Requirement → Reproduce the records below exactly as they appear, omitting any pictures they contain.

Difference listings
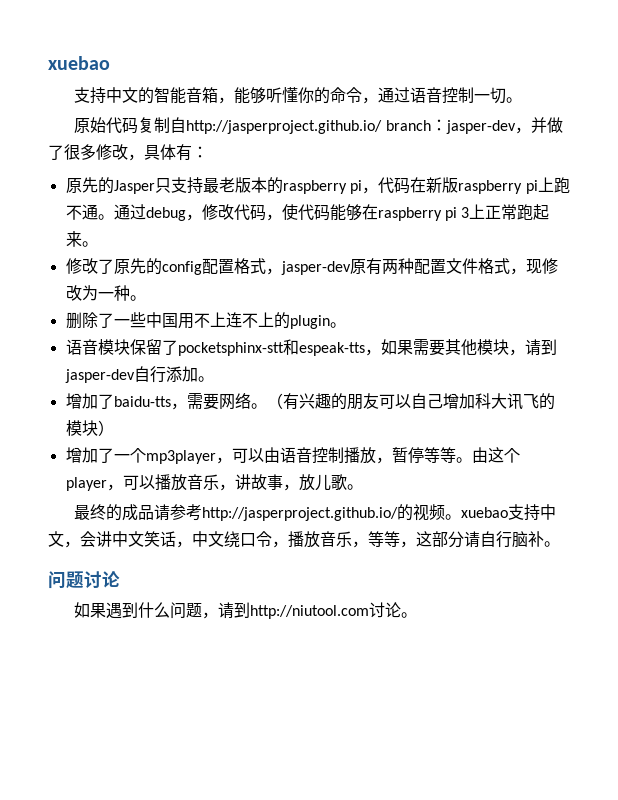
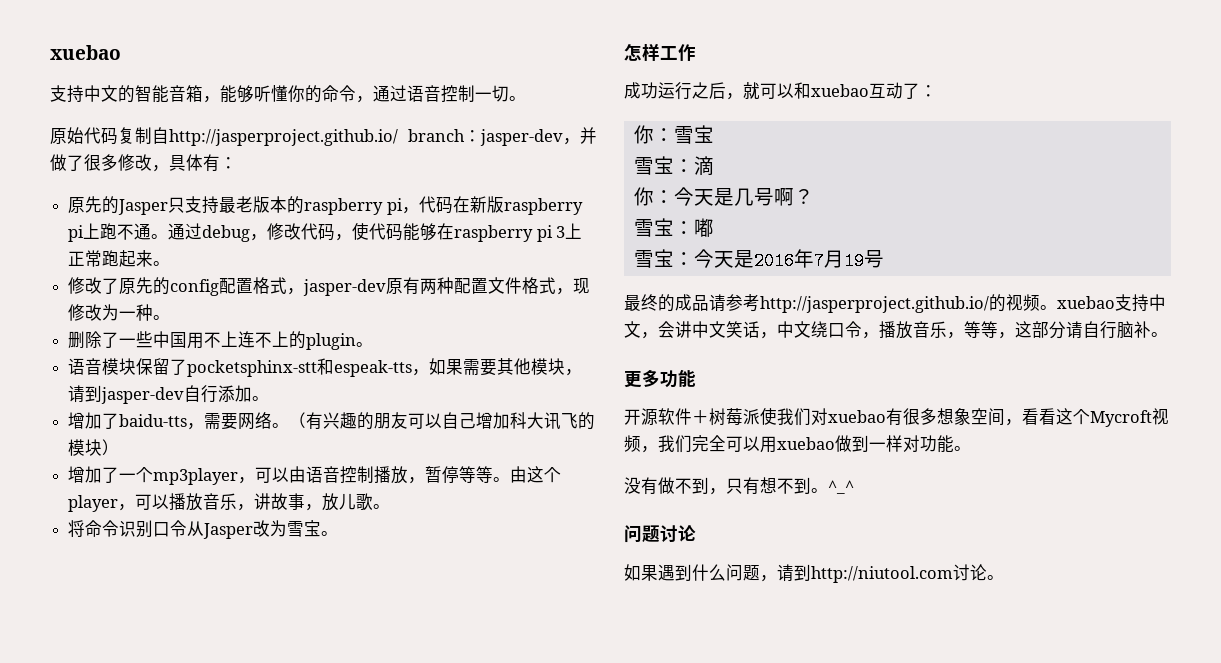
+ 将命令识别口令从Jasper改为雪宝。
+ 怎样工作
+ 成功运行之后，就可以和xuebao互动了：
+ 你：雪宝
+ 雪宝：滴
+ 你：今天是几号啊？
+ 雪宝：嘟
+ 雪宝：今天是2016年7月19号
+ 更多功能
+ 开源软件＋树莓派使我们对xuebao有很多想象空间，看看这个Mycroft视频，我们完全可以用xuebao做到一样对功能。
+ 没有做不到，只有想不到。^_^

Task output →
+ 将命令识别口令从Jasper改为雪宝。
+ 怎样工作
+ 成功运行之后，就可以和xuebao互动了：
+ 你：雪宝
+ 雪宝：滴
+ 你：今天是几号啊？
+ 雪宝：嘟
+ 雪宝：今天是2016年7月19号
+ 更多功能
+ 开源软件＋树莓派使我们对xuebao有很多想象空间，看看这个Mycroft视频，我们完全可以用xuebao做到一样对功能。
+ 没有做不到，只有想不到。^_^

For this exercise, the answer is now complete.